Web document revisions
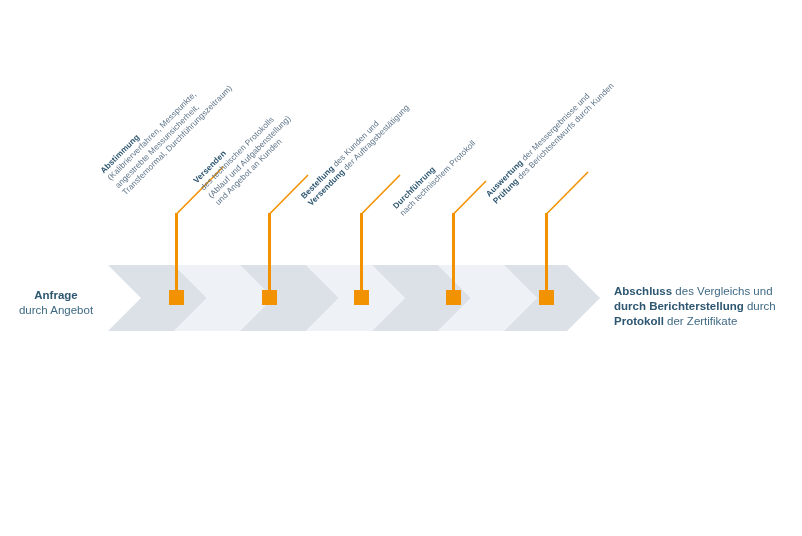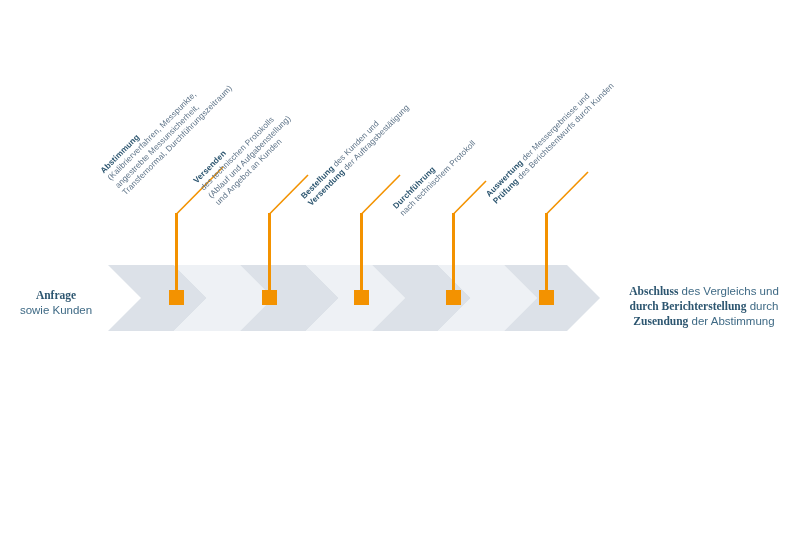--- a/index.html
+++ b/index.html
@@ -58,32 +58,32 @@
     font-weight: bold;
   }
 
   
   .side-caption {
     position: absolute;
     color: #3f6a85;
     font-size: 11.5px;
     line-height: 15px;
   }
-  .side-caption b { color: #2d5670; font-weight: bold; font-family: Liberation Serif, serif; }
+  .side-caption b { color: #2d5670; font-weight: bold; }
   #caption-left {
     left: 10px;
     top: 288px;
     width: 92px;
     text-align: center;
   }
   #caption-right {
     left: 614px;
     top: 284px;
     width: 180px;
-    text-align: center;
+    text-align: left;
   }
   .cap-line { display: block; white-space: nowrap; }
 </style>
 </head>
 <body>
 
 <div id="canvas">
 
   <div id="band">
     <svg width="492" height="66" viewBox="0 0 492 66">
@@ -153,22 +153,22 @@
     <span class="ln"><b></b><span>nach technischem Protokoll</span></span>
   </div>
 
   <div class="rot-label" style="left:538px; top:170px; height:76px;">
     <span class="ln"><b>Auswertung</b><span> der Messergebnisse und</span></span>
     <span class="ln"><b>Prüfung</b><span> des Berichtsentwurfs durch Kunden</span></span>
   </div>
 
   <div class="side-caption" id="caption-left">
     <span class="cap-line"><b>Anfrage</b><span></span></span>
-    <span class="cap-line"><b></b><span>sowie Kunden</span></span>
+    <span class="cap-line"><b></b><span>durch Angebot</span></span>
   </div>
 
   <div class="side-caption" id="caption-right">
     <span class="cap-line"><b>Abschluss</b><span> des Vergleichs und</span></span>
     <span class="cap-line"><b>durch Berichterstellung</b><span> durch</span></span>
-    <span class="cap-line"><b>Zusendung</b><span> der Abstimmung</span></span>
+    <span class="cap-line"><b>Protokoll</b><span> der Zertifikate</span></span>
   </div>
 
 </div>
 
 </body></html>

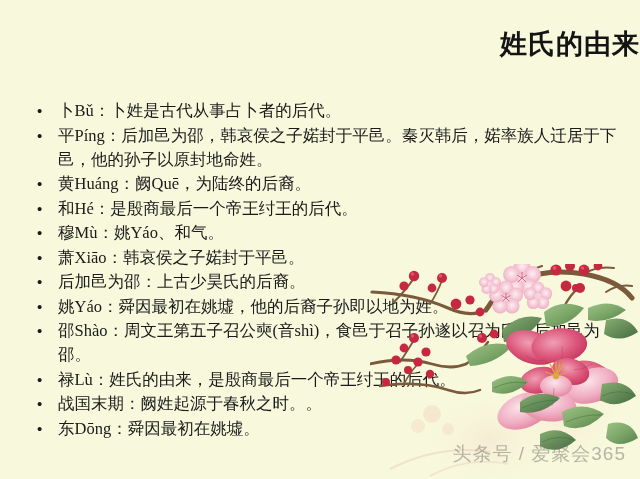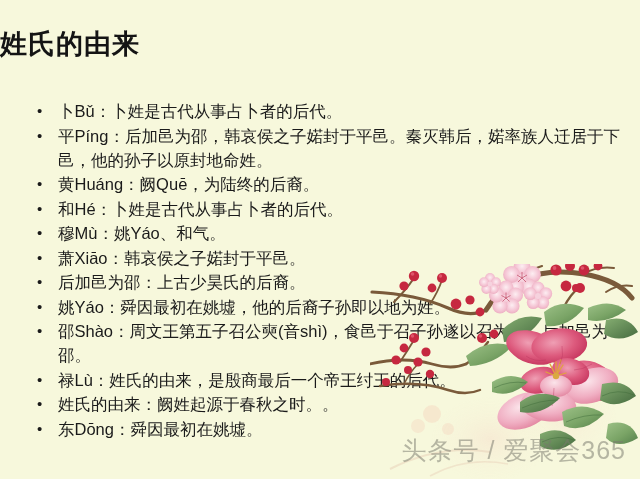--- a/index.html
+++ b/index.html
@@ -17,21 +17,21 @@
     width: 640px;
     height: 479px;
     background: #f7f8dc;
     overflow: hidden;
   }
   #slide-title {
     position: absolute;
     top: 26px;
     left: 0;
     width: 640px;
-    text-align: left;
+    text-align: right;
     font-size: 27px;
     font-weight: bold;
     color: #141414;
     letter-spacing: 1px;
     line-height: 36px;
   }
   #bullet-list {
     position: absolute;
     top: 99px;
     left: 32px;
@@ -52,35 +52,36 @@
   .bullet-marker {
     position: absolute;
     left: 5px;
     top: 0;
     font-size: 15px;
     line-height: 24px;
     color: #1a1a1a;
   }
   .bullet-text {
     display: block;
+    font-family: Liberation Serif, serif;
   }
   
   #floral-decoration {
     position: absolute;
     right: 0;
     bottom: 0;
     width: 270px;
     height: 215px;
     pointer-events: none;
   }
   #watermark {
     position: absolute;
     right: 14px;
     bottom: 12px;
-    font-size: 25px;
+    font-size: 19px;
     color: rgba(120, 120, 110, 0.52);
     letter-spacing: 1px;
     font-weight: normal;
     white-space: nowrap;
   }
 </style>
 </head>
 <body>
 
 <div id="slide">
@@ -95,21 +96,21 @@
     <li class="bullet-item">
       <span class="bullet-marker">•</span>
       <span class="bullet-text">平Píng：后加邑为邵，韩哀侯之子婼封于平邑。秦灭韩后，婼率族人迁居于下邑，他的孙子以原封地命姓。</span>
     </li>
     <li class="bullet-item">
       <span class="bullet-marker">•</span>
       <span class="bullet-text">黄Huáng：阙Quē，为陆终的后裔。</span>
     </li>
     <li class="bullet-item">
       <span class="bullet-marker">•</span>
-      <span class="bullet-text">和Hé：卜姓是古代从事占卜者的后代。</span>
+      <span class="bullet-text">和Hé：是殷商最后一个帝王纣王的后代。</span>
     </li>
     <li class="bullet-item">
       <span class="bullet-marker">•</span>
       <span class="bullet-text">穆Mù：姚Yáo、和气。</span>
     </li>
     <li class="bullet-item">
       <span class="bullet-marker">•</span>
       <span class="bullet-text">萧Xiāo：韩哀侯之子婼封于平邑。</span>
     </li>
     <li class="bullet-item">
@@ -123,21 +124,21 @@
     <li class="bullet-item">
       <span class="bullet-marker">•</span>
       <span class="bullet-text">邵Shào：周文王第五子召公奭(音shì)，食邑于召子孙遂以召为氏，后加邑为邵。</span>
     </li>
     <li class="bullet-item">
       <span class="bullet-marker">•</span>
       <span class="bullet-text">禄Lù：姓氏的由来，是殷商最后一个帝王纣王的后代。</span>
     </li>
     <li class="bullet-item">
       <span class="bullet-marker">•</span>
-      <span class="bullet-text">姓氏的由来：阙姓起源于春秋之时。。</span>
+      <span class="bullet-text">战国末期：阙姓起源于春秋之时。。</span>
     </li>
     <li class="bullet-item">
       <span class="bullet-marker">•</span>
       <span class="bullet-text">东Dōng：舜因最初在姚墟。</span>
     </li>
   </ul>
 
   <svg id="floral-decoration" viewBox="0 0 270 215" xmlns="http://www.w3.org/2000/svg">
     <defs>
       <radialGradient id="gPetalDeep" cx="40%" cy="40%" r="70%">

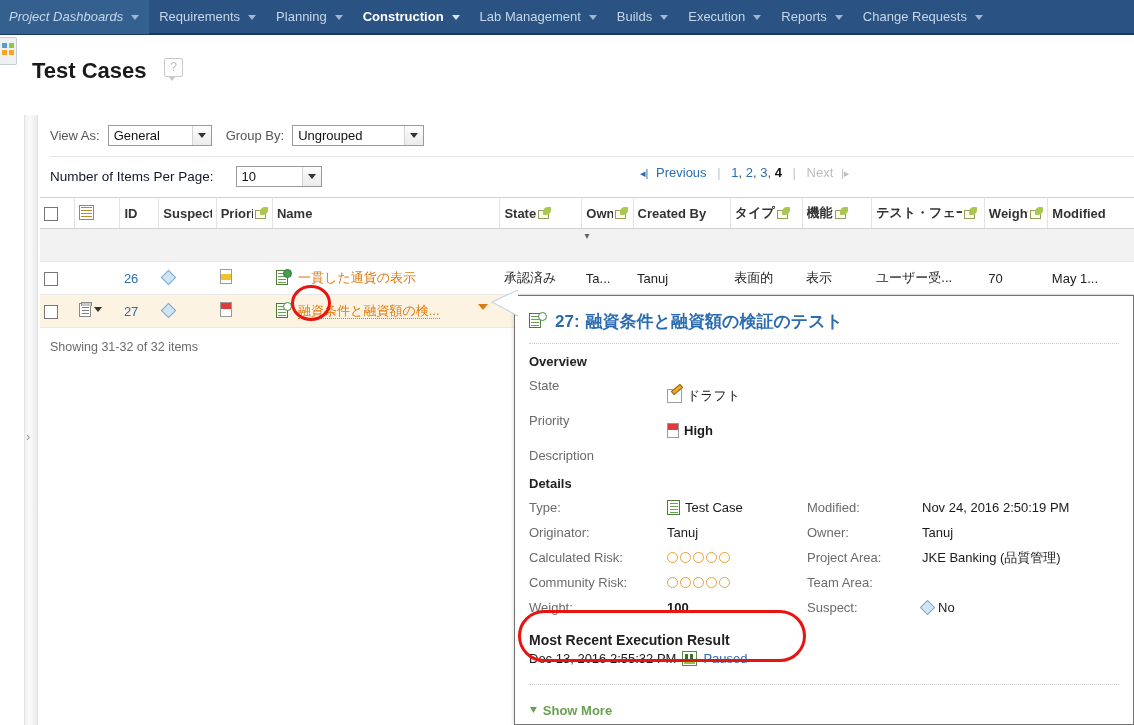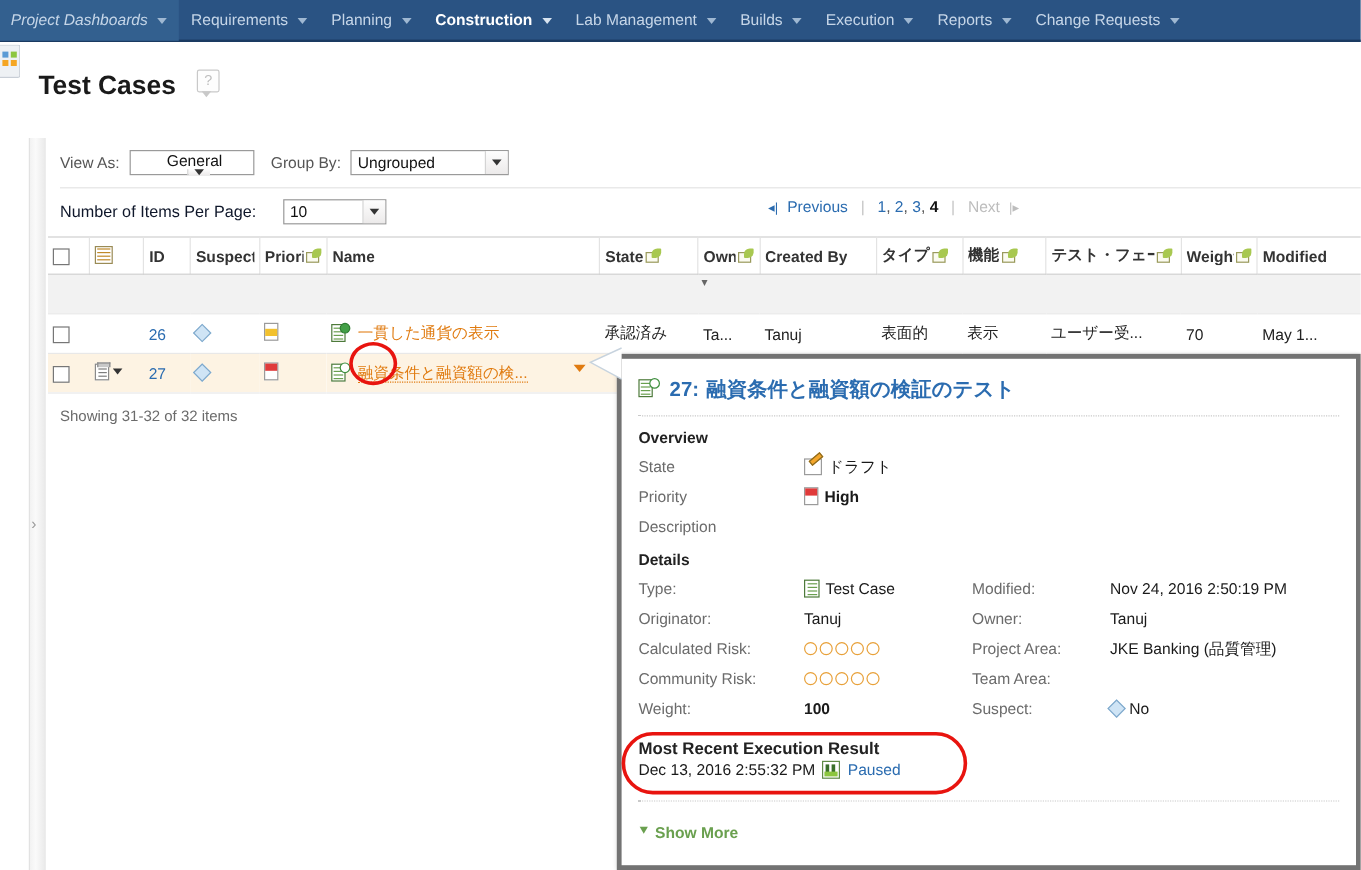--- a/index.html
+++ b/index.html
@@ -217,35 +217,35 @@
   }
   .muted { color:#9a9a9a; }
 
   .showing {
     font-size:12.5px; color:#6b6b6b; padding:12px 0 0 10px;
   }
 
   
   .preview {
     position:absolute; left:514px; top:295px; width:620px; height:430px;
-    background:#ffffff; border:4px solid #737373;
+    background:#ffffff; border:1px solid #737373;
     box-shadow:0 1px 4px rgba(0,0,0,0.18);
     z-index:40;
   }
   .preview-inner { padding:10px 14px 0 12px; }
   .pv-title {
     display:flex; align-items:center; gap:6px;
     font-size:17px; color:#2b6cb0; font-weight:bold; padding:4px 0 10px 2px;
   }
   .pv-title .tc-icon { width:17px; height:17px; }
   .dotline { border-top:1px dotted #c9c9c9; margin:0 0 10px 2px; }
   .sect-hdr { font-size:13px; font-weight:bold; color:#222; margin:4px 0 4px 2px; }
   .kv { display:flex; font-size:13px; line-height:25px; }
   .kv .k { color:#6b6b6b; width:140px; flex:0 0 140px; padding-left:2px; }
-  .kv .v { color:#1a1a1a; display:flex; align-items:center; gap:5px; }
+  .kv .v { color:#1a1a1a; display:flex; align-items:center; gap:5px;margin-top:10px; }
   .kv2 { display:flex; font-size:13px; line-height:25px; }
   .kv2 .k1 { color:#6b6b6b; width:140px; flex:0 0 140px; padding-left:2px;}
   .kv2 .v1 { color:#1a1a1a; width:140px; flex:0 0 140px; display:flex; align-items:center; gap:5px;}
   .kv2 .k2 { color:#6b6b6b; width:115px; flex:0 0 115px; }
   .kv2 .v2 { color:#1a1a1a; display:flex; align-items:center; gap:5px;}
   .draft-ico {
     display:inline-block; width:15px; height:14px; border:1px solid #9b9b9b;
     background:#fff; position:relative;
   }
   .draft-ico:after{
@@ -360,21 +360,21 @@
   <div class="side-strip"></div>
   <div class="side-chevron">›</div>
 
   <div class="page-title">Test Cases</div>
   <div class="help-icon">?</div>
 
   <div class="content">
 
     <div class="toolbar-row">
       <span class="tb-label">View As:</span>
-      <span class="sel" style="width:104px;flex-direction:column;">
+      <span class="sel" style="width:104px;">
         <span class="val">General</span>
         <span class="arrowbox">
             <span class="tri"></span>
           </span>
       </span>
       <span class="tb-label" style="margin-left:6px;">Group By:</span>
       <span class="sel" style="width:132px;text-align:right;">
         <span class="val">Ungrouped</span>
         <span class="arrowbox">
             <span class="tri"></span>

WHAT IS EXPECTED >>
Please transcribe, word for word, every line from the first line of the records above through the line containing "width: 92px;", and leave out any pictures.

REPLY TO THE EXERCISE >>
--- a/index.html
+++ b/index.html
@@ -58,32 +58,32 @@
     font-weight: bold;
   }
 
   
   .side-caption {
     position: absolute;
     color: #3f6a85;
     font-size: 11.5px;
     line-height: 15px;
   }
-  .side-caption b { color: #2d5670; font-weight: bold; font-family: Liberation Serif, serif; }
+  .side-caption b { color: #2d5670; font-weight: bold; }
   #caption-left {
     left: 10px;
     top: 288px;
     width: 92px;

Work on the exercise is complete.